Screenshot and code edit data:
[Start of section]

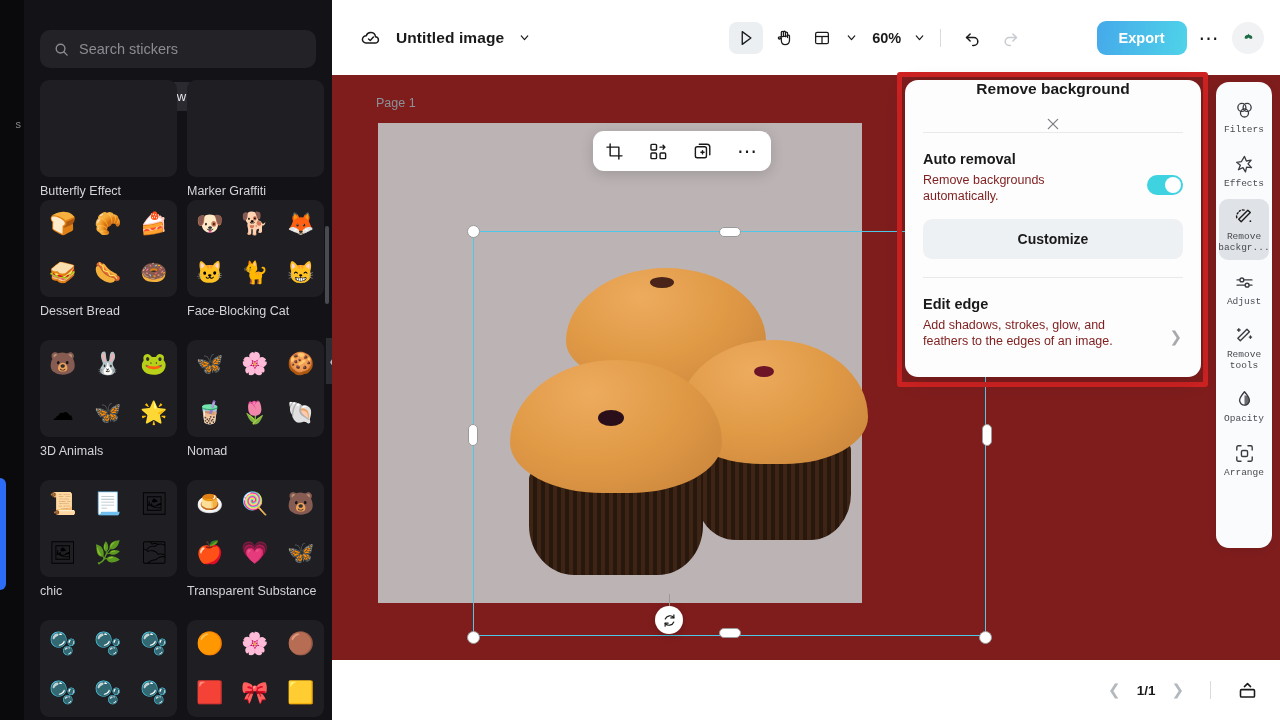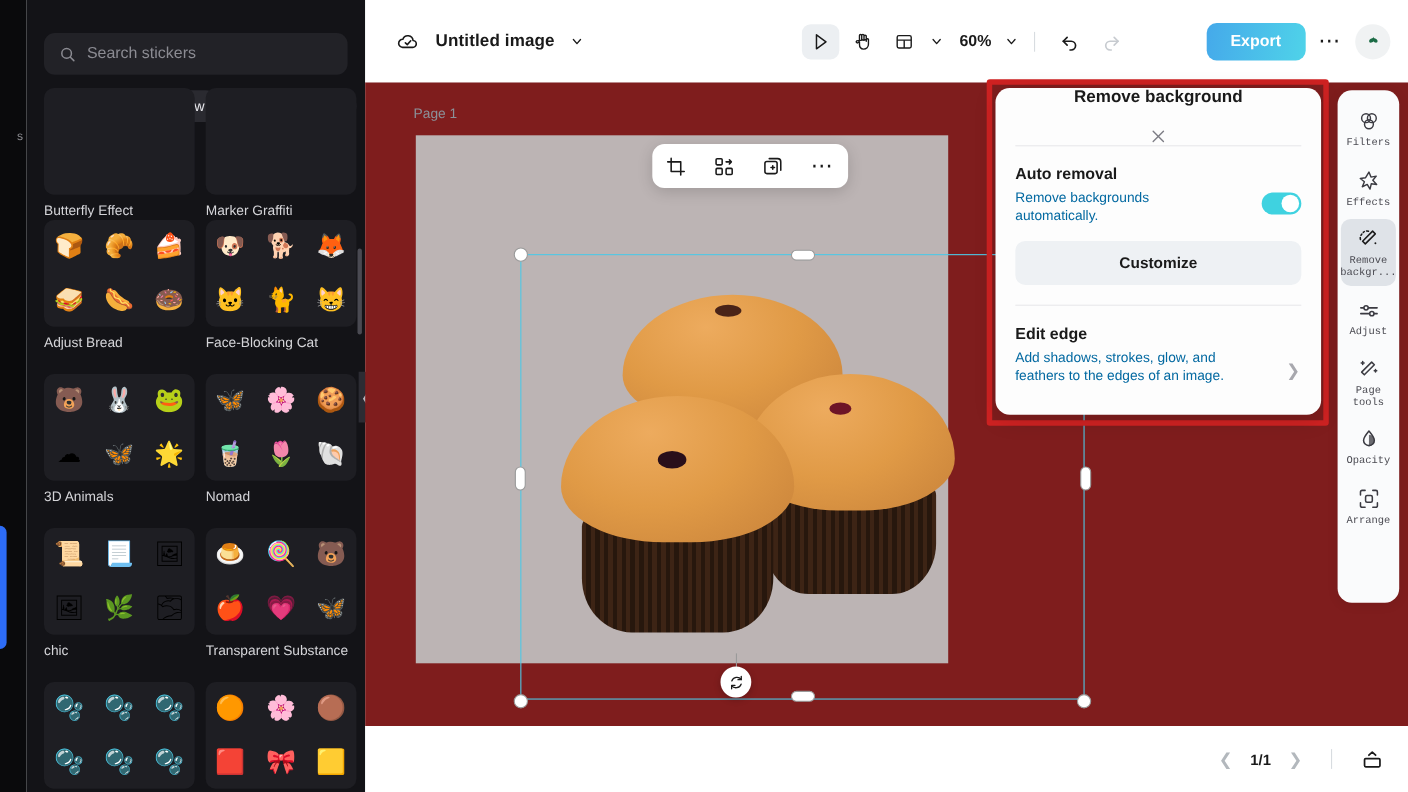--- a/index.html
+++ b/index.html
@@ -158,7 +158,7 @@
   .rb-sep { height: 1px; background: #e9e9ec; }
   .rb-sec { padding-top: 18px; position: relative; }
   .rb-label { font-size: 14.5px; font-weight: 700; color: #1a1a1a; }
-  .rb-desc { font-size: 12.5px; color: #0369a1; line-height: 1.28; margin-top: 5px; width: 185px; }
+  .rb-desc { font-size: 12.5px; color: #7f1d1d; line-height: 1.28; margin-top: 5px; width: 185px; }
   .toggle {
     position: absolute; right: 0; top: 42px; width: 36px; height: 20px;
     border-radius: 10px; background: #3fd2e0;

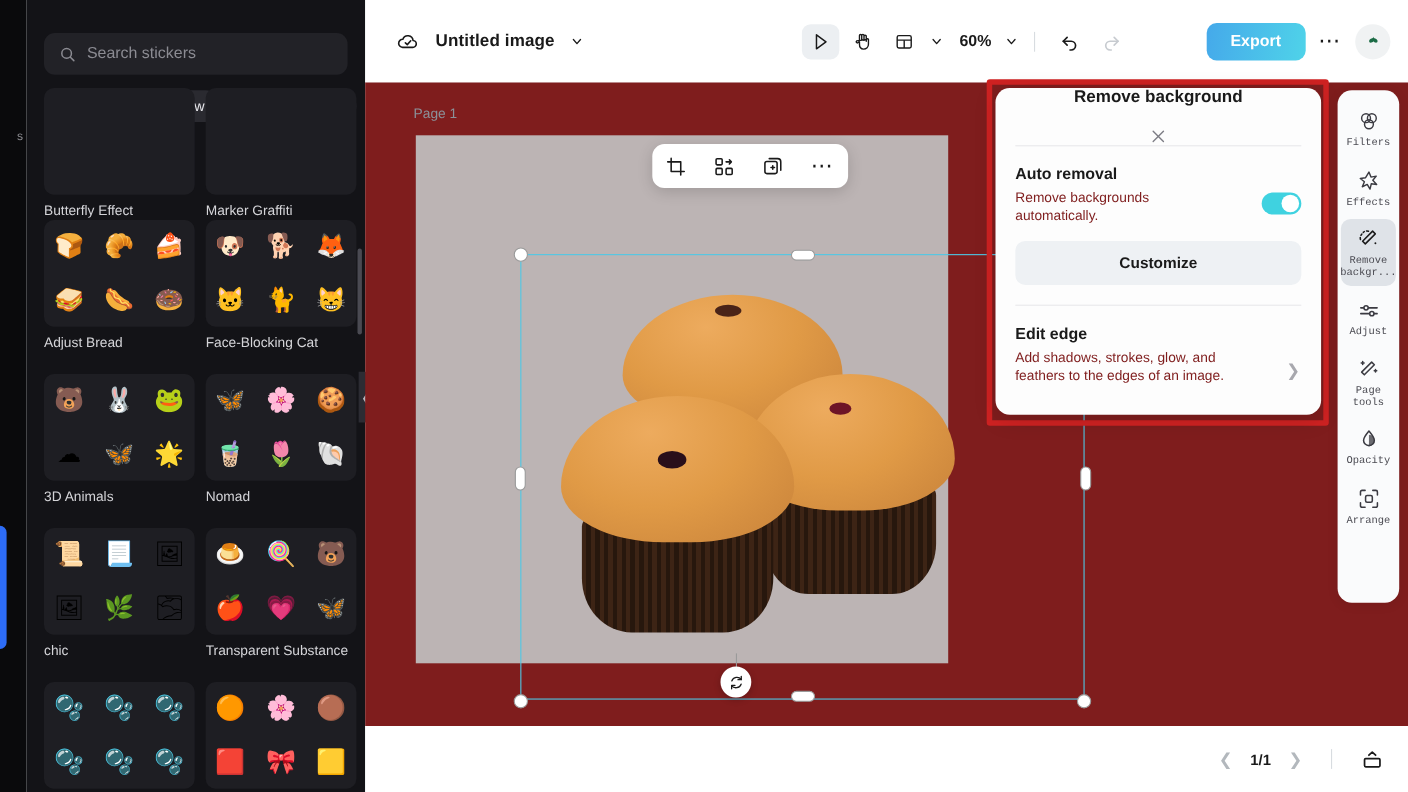--- a/index.html
+++ b/index.html
@@ -261,7 +261,7 @@
           <span>🌭</span>
           <span>🍩</span>
         </div>
-        <div class="cap">Adjust Bread</div>
+        <div class="cap">Dessert Bread</div>
       </div>
       <div class="card" style="left:147px; top:80px;">
         <div class="thumb">

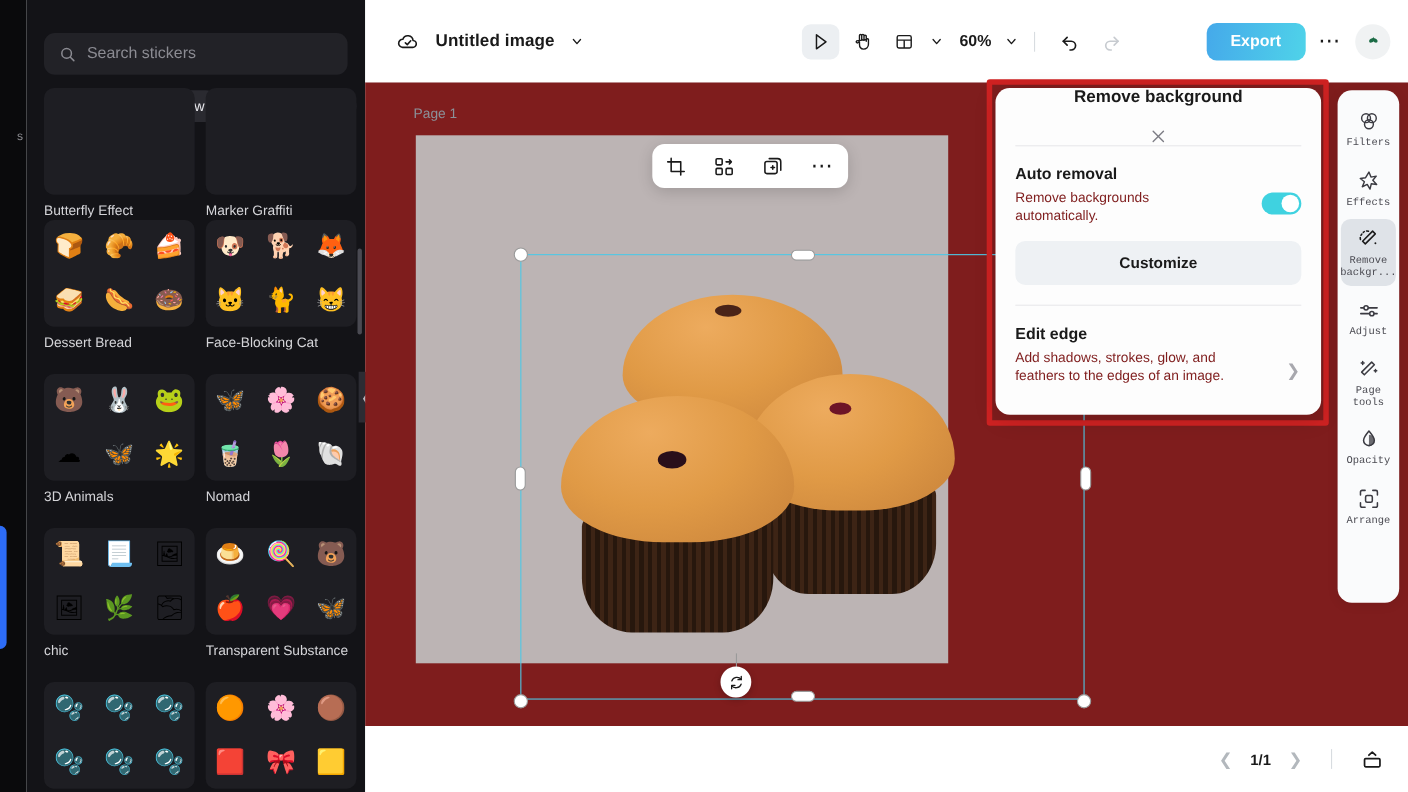--- a/index.html
+++ b/index.html
@@ -548,7 +548,7 @@
         <path d="M17.6 7.6 7.2 18 4.4 15.2 14.8 4.8z" stroke-linejoin="round"></path>
         <path d="M5.5 4.2v3M4 5.7h3M18.8 12.5v2.6M17.5 13.8h2.6" stroke-linecap="round"></path>
       </svg>
-      <div class="rb-text">Page tools</div>
+      <div class="rb-text">Remove tools</div>
     </div>
     <div class="rb-item">
       <svg width="21" height="21" viewBox="0 0 24 24" fill="none" stroke="#3b3b42" stroke-width="1.6">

[End of section]

Try it » Repeat the lines exactly as they stand, from the opening line of the data through the line with "14.5px; font-weight: 700;". Pictures stay out of the copy.

The answer »
--- a/index.html
+++ b/index.html
@@ -158,7 +158,7 @@
   .rb-sep { height: 1px; background: #e9e9ec; }
   .rb-sec { padding-top: 18px; position: relative; }
   .rb-label { font-size: 14.5px; font-weight: 700; color: #1a1a1a; }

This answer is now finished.